(INFORMATION PROVIDED)
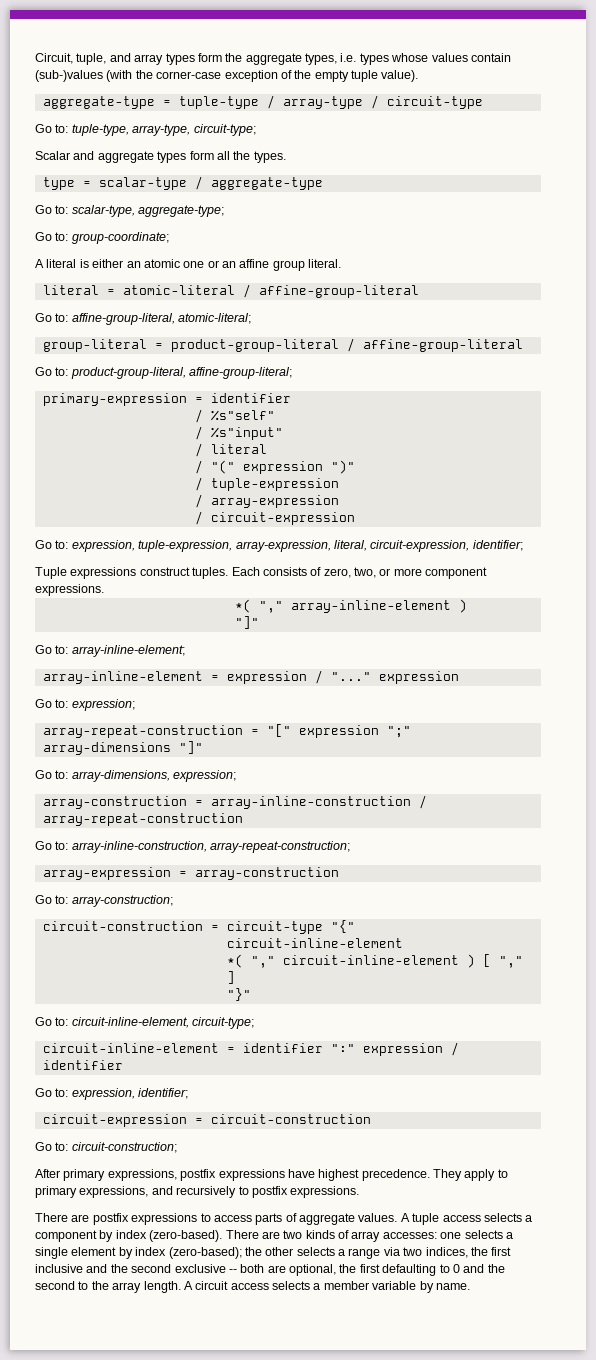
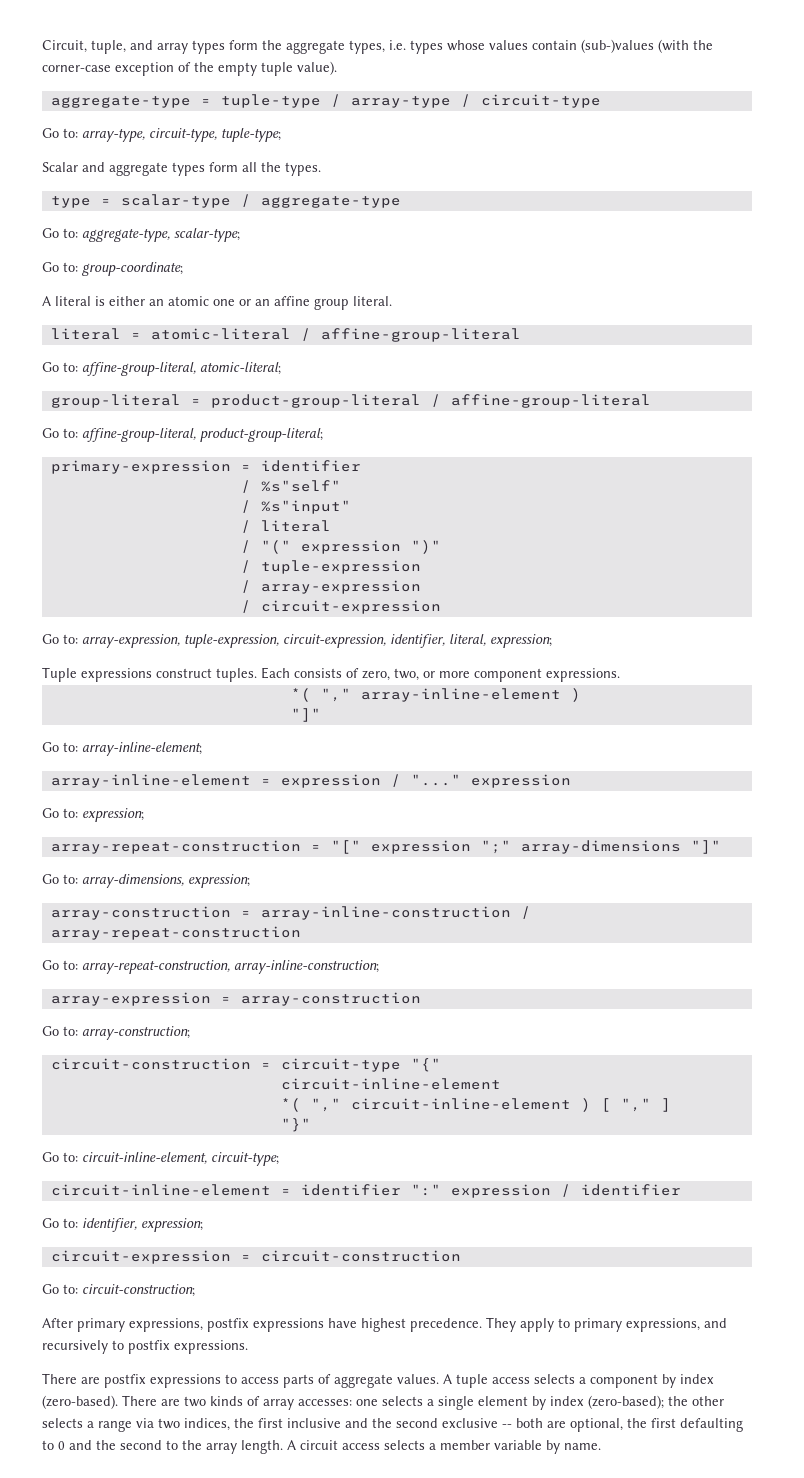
[71,124,256,136] tuple-type, array-type, circuit-type; -> [82,128,281,142] array-type, circuit-type, tuple-type;
[71,205,225,217] scalar-type, aggregate-type; -> [82,228,240,242] aggregate-type, scalar-type;
[70,367,293,379] product-group-literal, affine-group-literal; -> [82,428,323,442] affine-group-literal, product-group-literal;
[71,540,523,552] expression, tuple-expression, array-expression, literal, circuit-expression, identifier; -> [82,634,552,648] array-expression, tuple-expression, circuit-expression, identifier, literal, expression;
[71,841,351,853] array-inline-construction, array-repeat-construction; -> [82,960,379,974] array-repeat-construction, array-inline-construction;
[71,1088,189,1100] expression, identifier; -> [82,1218,203,1232] identifier, expression;

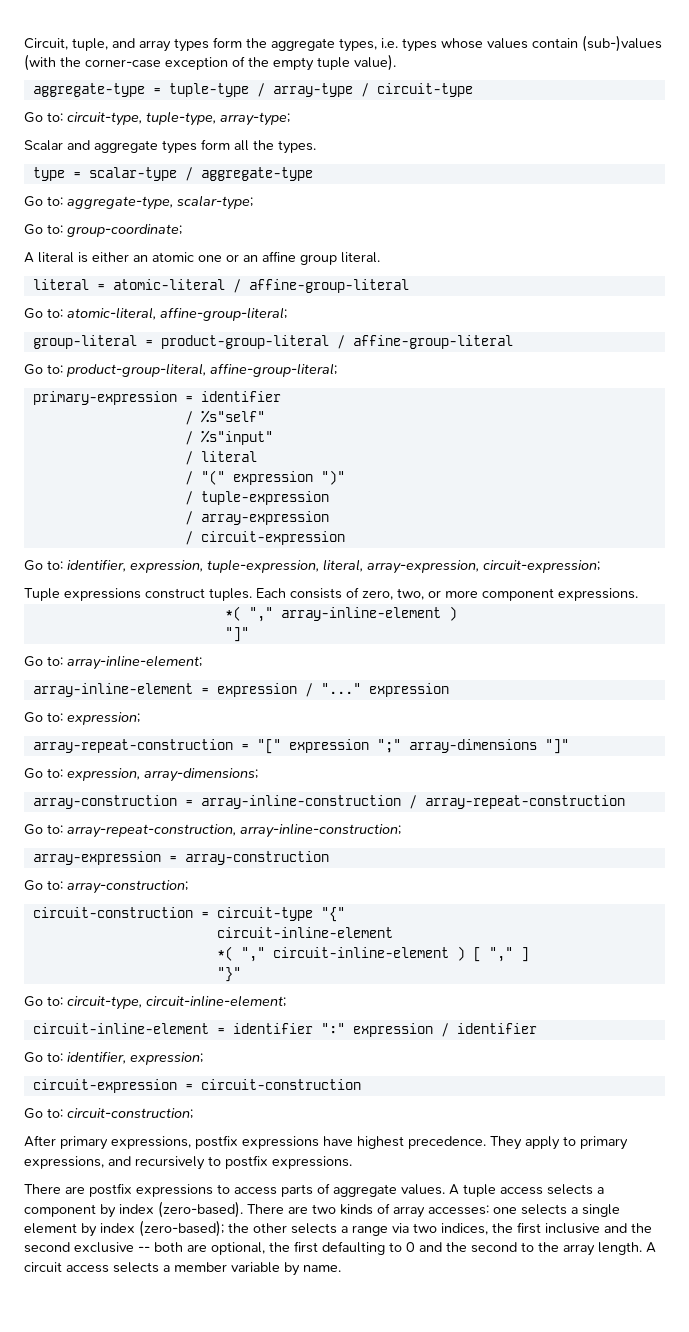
[82,128,281,142] array-type, circuit-type, tuple-type; -> [67,111,290,126] circuit-type, tuple-type, array-type;
[82,362,281,376] affine-group-literal, atomic-literal; -> [67,307,287,321] atomic-literal, affine-group-literal;
[82,428,323,442] affine-group-literal, product-group-literal; -> [66,363,337,377] product-group-literal, affine-group-literal;
[82,634,552,648] array-expression, tuple-expression, circuit-expression, identifier, literal, expression; -> [67,559,600,574] identifier, expression, tuple-expression, literal, array-expression, circuit-expression;
[82,874,250,888] array-dimensions, expression; -> [67,768,258,782] expression, array-dimensions;
[82,1152,279,1166] circuit-inline-element, circuit-type; -> [67,995,286,1010] circuit-type, circuit-inline-element;

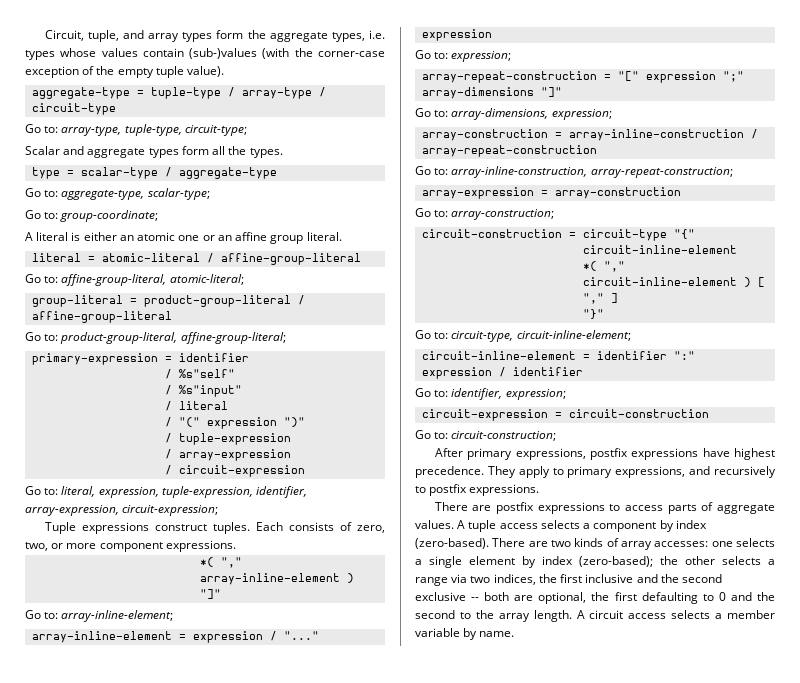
[67,111,290,126] circuit-type, tuple-type, array-type; -> [61,124,247,136] array-type, tuple-type, circuit-type;
[67,307,287,321] atomic-literal, affine-group-literal; -> [61,274,244,286] affine-group-literal, atomic-literal;
[67,559,126,572] identifier, -> [61,486,96,497] literal,
[323,559,363,572] literal, -> [256,486,308,498] identifier,
[67,768,258,782] expression, array-dimensions; -> [451,108,612,120] array-dimensions, expression;
[67,823,401,838] array-repeat-construction, array-inline-construction; -> [451,166,733,178] array-inline-construction, array-repeat-construction;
(End INFORMATION PROVIDED)
## TASK DETAILS:
Starting with the first line of the records above and stopping after the line containing "[67,559,126,572] identifier, ->", repeat every line exactly and leave out the pictures.

## ANSWER AREA:
[71,124,256,136] tuple-type, array-type, circuit-type; -> [82,128,281,142] array-type, circuit-type, tuple-type;
[71,205,225,217] scalar-type, aggregate-type; -> [82,228,240,242] aggregate-type, scalar-type;
[70,367,293,379] product-group-literal, affine-group-literal; -> [82,428,323,442] affine-group-literal, product-group-literal;
[71,540,523,552] expression, tuple-expression, array-expression, literal, circuit-expression, identifier; -> [82,634,552,648] array-expression, tuple-expression, circuit-expression, identifier, literal, expression;
[71,841,351,853] array-inline-construction, array-repeat-construction; -> [82,960,379,974] array-repeat-construction, array-inline-construction;
[71,1088,189,1100] expression, identifier; -> [82,1218,203,1232] identifier, expression;

[82,128,281,142] array-type, circuit-type, tuple-type; -> [67,111,290,126] circuit-type, tuple-type, array-type;
[82,362,281,376] affine-group-literal, atomic-literal; -> [67,307,287,321] atomic-literal, affine-group-literal;
[82,428,323,442] affine-group-literal, product-group-literal; -> [66,363,337,377] product-group-literal, affine-group-literal;
[82,634,552,648] array-expression, tuple-expression, circuit-expression, identifier, literal, expression; -> [67,559,600,574] identifier, expression, tuple-expression, literal, array-expression, circuit-expression;
[82,874,250,888] array-dimensions, expression; -> [67,768,258,782] expression, array-dimensions;
[82,1152,279,1166] circuit-inline-element, circuit-type; -> [67,995,286,1010] circuit-type, circuit-inline-element;

[67,111,290,126] circuit-type, tuple-type, array-type; -> [61,124,247,136] array-type, tuple-type, circuit-type;
[67,307,287,321] atomic-literal, affine-group-literal; -> [61,274,244,286] affine-group-literal, atomic-literal;
[67,559,126,572] identifier, -> [61,486,96,497] literal,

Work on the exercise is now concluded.